§ ABOUT THIS TASK
Restate the listing below word for word, omitting any images.
** Opening EXERCISE INPUT block **
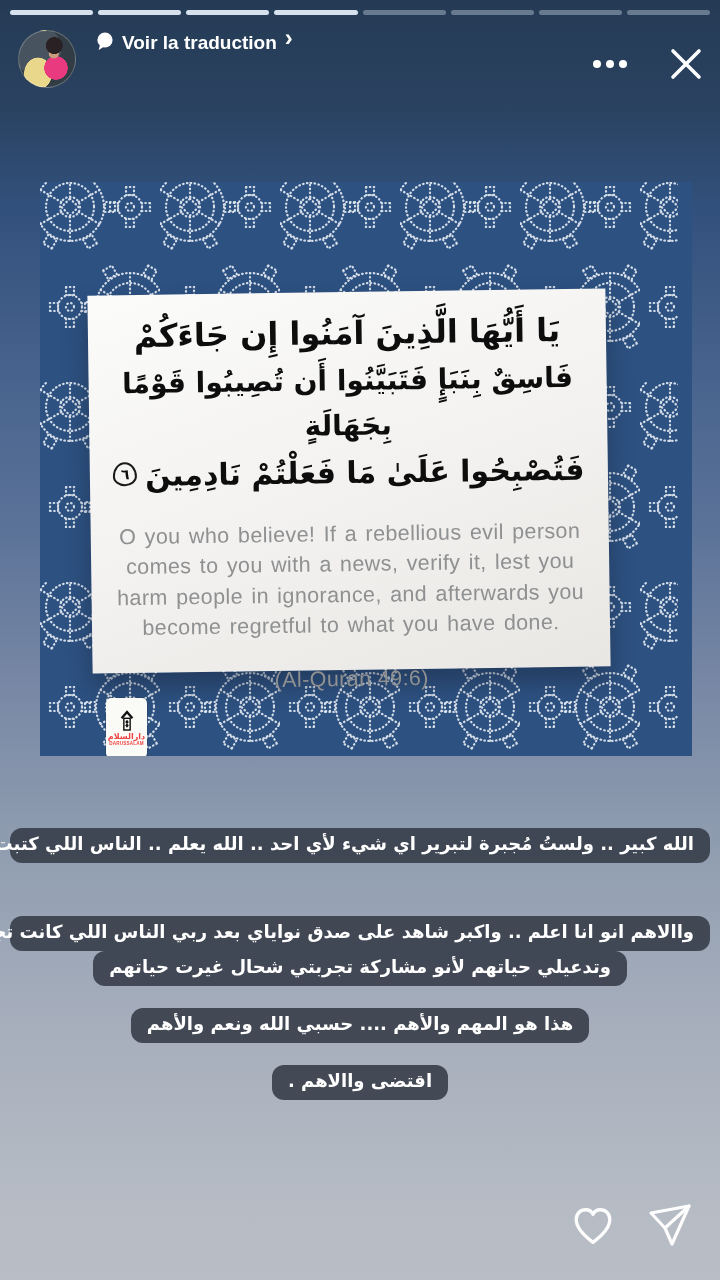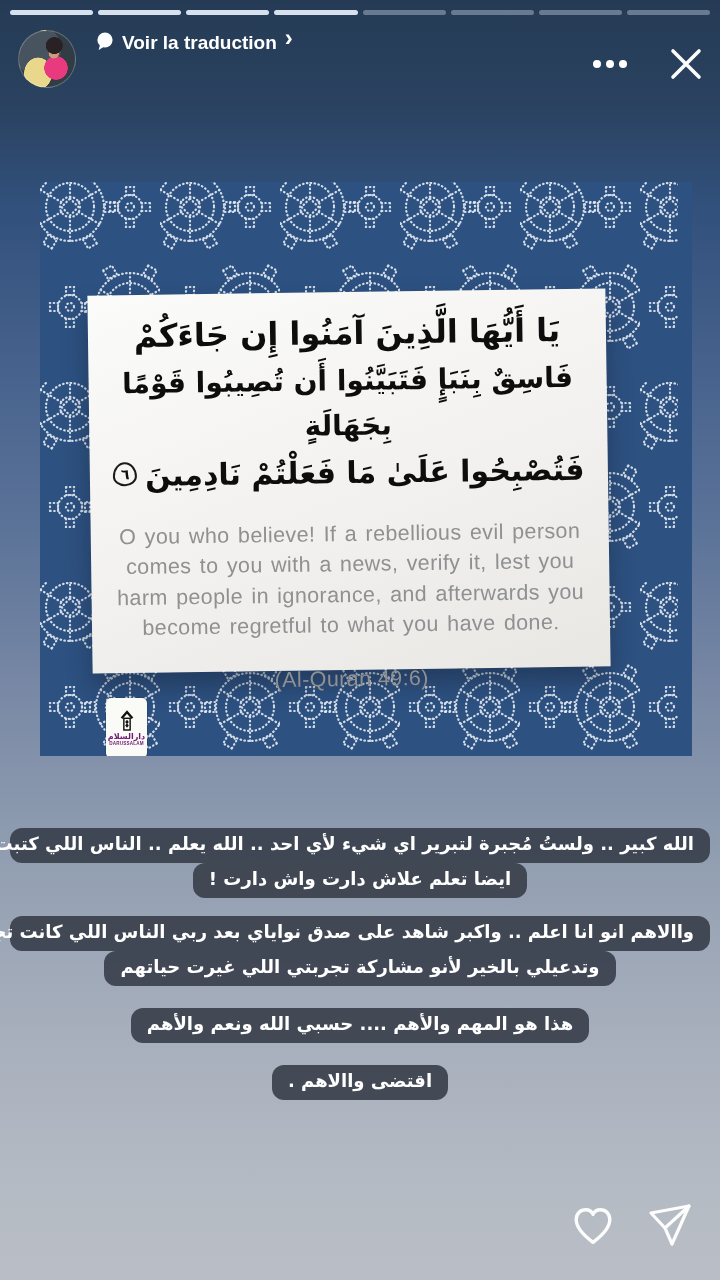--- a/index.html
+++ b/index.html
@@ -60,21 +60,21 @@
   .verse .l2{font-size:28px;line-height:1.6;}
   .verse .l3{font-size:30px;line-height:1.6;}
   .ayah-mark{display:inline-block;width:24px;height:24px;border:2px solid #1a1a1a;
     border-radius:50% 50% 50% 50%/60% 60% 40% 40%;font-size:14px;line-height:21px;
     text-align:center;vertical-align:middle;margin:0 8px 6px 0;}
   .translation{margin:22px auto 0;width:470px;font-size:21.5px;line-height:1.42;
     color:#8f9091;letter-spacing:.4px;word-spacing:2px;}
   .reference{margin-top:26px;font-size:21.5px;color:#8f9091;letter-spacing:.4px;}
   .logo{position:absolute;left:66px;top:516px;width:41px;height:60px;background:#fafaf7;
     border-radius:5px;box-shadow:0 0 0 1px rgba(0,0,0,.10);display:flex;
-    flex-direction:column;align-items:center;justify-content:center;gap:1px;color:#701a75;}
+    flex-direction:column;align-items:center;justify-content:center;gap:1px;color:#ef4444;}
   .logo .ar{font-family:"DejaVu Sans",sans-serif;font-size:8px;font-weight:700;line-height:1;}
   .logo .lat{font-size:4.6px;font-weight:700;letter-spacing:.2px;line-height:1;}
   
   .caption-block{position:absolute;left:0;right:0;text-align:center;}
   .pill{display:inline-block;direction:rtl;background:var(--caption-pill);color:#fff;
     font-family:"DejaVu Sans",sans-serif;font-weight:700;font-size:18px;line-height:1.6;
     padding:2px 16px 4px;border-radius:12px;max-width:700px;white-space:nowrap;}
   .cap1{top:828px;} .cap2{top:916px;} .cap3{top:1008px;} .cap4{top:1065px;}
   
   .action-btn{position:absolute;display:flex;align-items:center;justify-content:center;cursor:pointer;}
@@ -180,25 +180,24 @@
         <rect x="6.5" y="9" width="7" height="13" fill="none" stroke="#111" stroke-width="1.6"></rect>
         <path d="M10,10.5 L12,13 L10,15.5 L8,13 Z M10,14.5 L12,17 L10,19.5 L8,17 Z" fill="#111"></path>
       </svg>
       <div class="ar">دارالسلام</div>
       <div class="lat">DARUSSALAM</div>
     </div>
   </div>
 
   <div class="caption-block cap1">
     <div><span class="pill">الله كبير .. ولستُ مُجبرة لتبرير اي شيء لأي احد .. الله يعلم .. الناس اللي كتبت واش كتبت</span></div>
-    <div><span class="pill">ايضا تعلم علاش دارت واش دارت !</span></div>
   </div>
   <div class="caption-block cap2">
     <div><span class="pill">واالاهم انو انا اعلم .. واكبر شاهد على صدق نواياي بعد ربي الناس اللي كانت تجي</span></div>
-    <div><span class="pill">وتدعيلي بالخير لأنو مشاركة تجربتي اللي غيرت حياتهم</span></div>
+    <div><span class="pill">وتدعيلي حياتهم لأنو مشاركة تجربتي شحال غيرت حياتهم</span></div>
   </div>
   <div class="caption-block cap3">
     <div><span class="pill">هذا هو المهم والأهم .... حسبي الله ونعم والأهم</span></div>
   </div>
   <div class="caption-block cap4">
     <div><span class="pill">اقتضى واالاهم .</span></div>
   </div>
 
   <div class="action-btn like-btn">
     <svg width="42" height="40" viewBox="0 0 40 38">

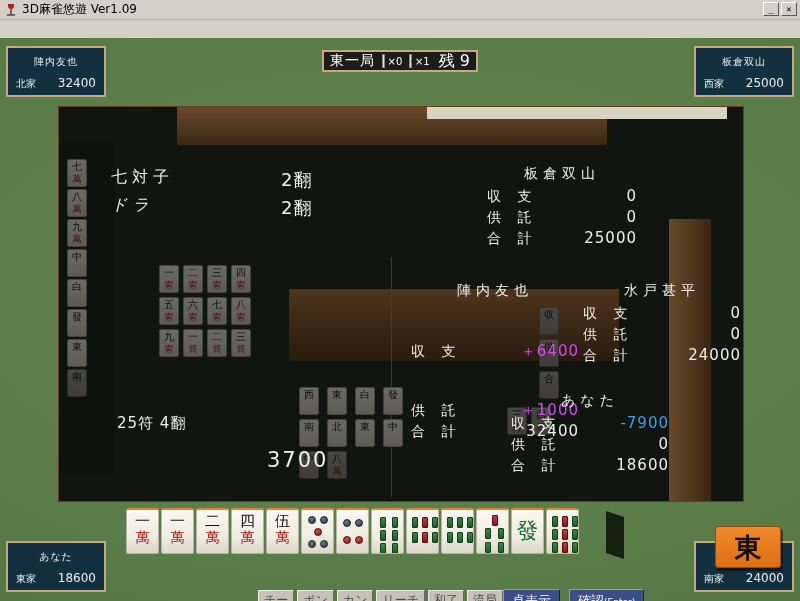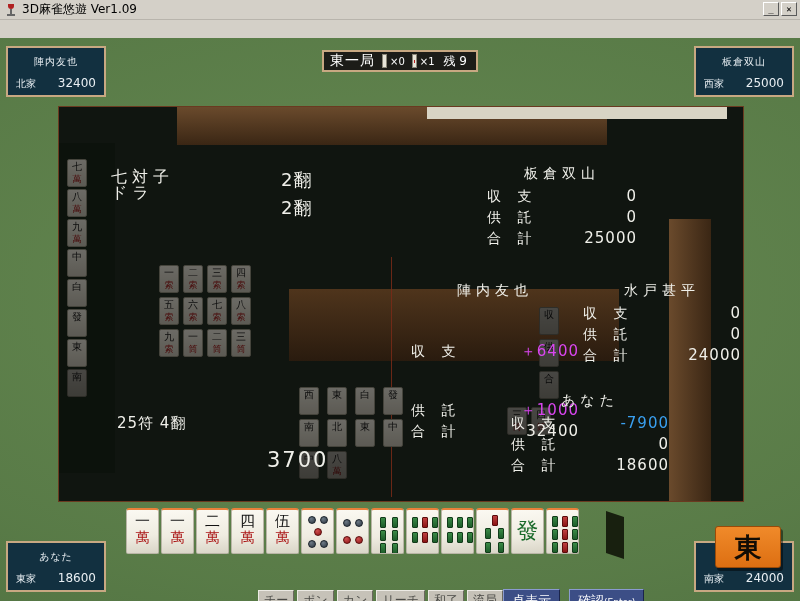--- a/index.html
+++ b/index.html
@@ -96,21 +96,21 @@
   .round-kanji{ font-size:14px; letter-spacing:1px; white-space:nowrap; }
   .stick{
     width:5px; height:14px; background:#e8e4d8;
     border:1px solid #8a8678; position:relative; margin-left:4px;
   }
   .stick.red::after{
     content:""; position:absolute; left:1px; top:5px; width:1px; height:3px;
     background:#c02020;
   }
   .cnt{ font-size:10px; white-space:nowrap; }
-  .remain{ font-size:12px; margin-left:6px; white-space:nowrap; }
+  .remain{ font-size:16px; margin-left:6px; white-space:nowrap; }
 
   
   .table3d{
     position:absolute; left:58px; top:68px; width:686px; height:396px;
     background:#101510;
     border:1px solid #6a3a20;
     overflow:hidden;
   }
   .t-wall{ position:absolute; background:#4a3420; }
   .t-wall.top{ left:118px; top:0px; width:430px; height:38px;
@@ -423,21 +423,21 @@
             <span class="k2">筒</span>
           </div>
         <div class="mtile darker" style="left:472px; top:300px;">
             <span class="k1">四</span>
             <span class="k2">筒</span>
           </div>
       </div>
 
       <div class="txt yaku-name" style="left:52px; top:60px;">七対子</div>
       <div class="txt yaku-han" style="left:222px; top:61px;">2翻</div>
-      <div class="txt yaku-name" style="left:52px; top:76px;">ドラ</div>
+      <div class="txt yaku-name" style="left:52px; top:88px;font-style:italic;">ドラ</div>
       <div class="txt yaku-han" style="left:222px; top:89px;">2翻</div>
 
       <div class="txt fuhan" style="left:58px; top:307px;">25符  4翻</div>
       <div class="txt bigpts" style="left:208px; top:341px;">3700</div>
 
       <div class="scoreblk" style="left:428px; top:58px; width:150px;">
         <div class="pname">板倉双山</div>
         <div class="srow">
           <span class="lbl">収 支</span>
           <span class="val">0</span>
** Closing EXERCISE INPUT block **
§ OUTPUT FOR THIS EXERCISE
--- a/index.html
+++ b/index.html
@@ -60,21 +60,21 @@
   .verse .l2{font-size:28px;line-height:1.6;}
   .verse .l3{font-size:30px;line-height:1.6;}
   .ayah-mark{display:inline-block;width:24px;height:24px;border:2px solid #1a1a1a;
     border-radius:50% 50% 50% 50%/60% 60% 40% 40%;font-size:14px;line-height:21px;
     text-align:center;vertical-align:middle;margin:0 8px 6px 0;}
   .translation{margin:22px auto 0;width:470px;font-size:21.5px;line-height:1.42;
     color:#8f9091;letter-spacing:.4px;word-spacing:2px;}
   .reference{margin-top:26px;font-size:21.5px;color:#8f9091;letter-spacing:.4px;}
   .logo{position:absolute;left:66px;top:516px;width:41px;height:60px;background:#fafaf7;
     border-radius:5px;box-shadow:0 0 0 1px rgba(0,0,0,.10);display:flex;
-    flex-direction:column;align-items:center;justify-content:center;gap:1px;color:#701a75;}
+    flex-direction:column;align-items:center;justify-content:center;gap:1px;color:#ef4444;}
   .logo .ar{font-family:"DejaVu Sans",sans-serif;font-size:8px;font-weight:700;line-height:1;}
   .logo .lat{font-size:4.6px;font-weight:700;letter-spacing:.2px;line-height:1;}
   
   .caption-block{position:absolute;left:0;right:0;text-align:center;}
   .pill{display:inline-block;direction:rtl;background:var(--caption-pill);color:#fff;
     font-family:"DejaVu Sans",sans-serif;font-weight:700;font-size:18px;line-height:1.6;
     padding:2px 16px 4px;border-radius:12px;max-width:700px;white-space:nowrap;}
   .cap1{top:828px;} .cap2{top:916px;} .cap3{top:1008px;} .cap4{top:1065px;}
   
   .action-btn{position:absolute;display:flex;align-items:center;justify-content:center;cursor:pointer;}
@@ -180,25 +180,24 @@
         <rect x="6.5" y="9" width="7" height="13" fill="none" stroke="#111" stroke-width="1.6"></rect>
         <path d="M10,10.5 L12,13 L10,15.5 L8,13 Z M10,14.5 L12,17 L10,19.5 L8,17 Z" fill="#111"></path>
       </svg>
       <div class="ar">دارالسلام</div>
       <div class="lat">DARUSSALAM</div>
     </div>
   </div>
 
   <div class="caption-block cap1">
     <div><span class="pill">الله كبير .. ولستُ مُجبرة لتبرير اي شيء لأي احد .. الله يعلم .. الناس اللي كتبت واش كتبت</span></div>
-    <div><span class="pill">ايضا تعلم علاش دارت واش دارت !</span></div>
   </div>
   <div class="caption-block cap2">
     <div><span class="pill">واالاهم انو انا اعلم .. واكبر شاهد على صدق نواياي بعد ربي الناس اللي كانت تجي</span></div>
-    <div><span class="pill">وتدعيلي بالخير لأنو مشاركة تجربتي اللي غيرت حياتهم</span></div>
+    <div><span class="pill">وتدعيلي حياتهم لأنو مشاركة تجربتي شحال غيرت حياتهم</span></div>
   </div>
   <div class="caption-block cap3">
     <div><span class="pill">هذا هو المهم والأهم .... حسبي الله ونعم والأهم</span></div>
   </div>
   <div class="caption-block cap4">
     <div><span class="pill">اقتضى واالاهم .</span></div>
   </div>
 
   <div class="action-btn like-btn">
     <svg width="42" height="40" viewBox="0 0 40 38">

--- a/index.html
+++ b/index.html
@@ -96,21 +96,21 @@
   .round-kanji{ font-size:14px; letter-spacing:1px; white-space:nowrap; }
   .stick{
     width:5px; height:14px; background:#e8e4d8;
     border:1px solid #8a8678; position:relative; margin-left:4px;
   }
   .stick.red::after{
     content:""; position:absolute; left:1px; top:5px; width:1px; height:3px;
     background:#c02020;
   }
   .cnt{ font-size:10px; white-space:nowrap; }
-  .remain{ font-size:12px; margin-left:6px; white-space:nowrap; }
+  .remain{ font-size:16px; margin-left:6px; white-space:nowrap; }
 
   
   .table3d{
     position:absolute; left:58px; top:68px; width:686px; height:396px;
     background:#101510;
     border:1px solid #6a3a20;
     overflow:hidden;
   }
   .t-wall{ position:absolute; background:#4a3420; }
   .t-wall.top{ left:118px; top:0px; width:430px; height:38px;
@@ -423,21 +423,21 @@
             <span class="k2">筒</span>
           </div>
         <div class="mtile darker" style="left:472px; top:300px;">
             <span class="k1">四</span>
             <span class="k2">筒</span>
           </div>
       </div>
 
       <div class="txt yaku-name" style="left:52px; top:60px;">七対子</div>
       <div class="txt yaku-han" style="left:222px; top:61px;">2翻</div>
-      <div class="txt yaku-name" style="left:52px; top:76px;">ドラ</div>
+      <div class="txt yaku-name" style="left:52px; top:88px;font-style:italic;">ドラ</div>
       <div class="txt yaku-han" style="left:222px; top:89px;">2翻</div>
 
       <div class="txt fuhan" style="left:58px; top:307px;">25符  4翻</div>
       <div class="txt bigpts" style="left:208px; top:341px;">3700</div>
 
       <div class="scoreblk" style="left:428px; top:58px; width:150px;">
         <div class="pname">板倉双山</div>
         <div class="srow">
           <span class="lbl">収 支</span>
           <span class="val">0</span>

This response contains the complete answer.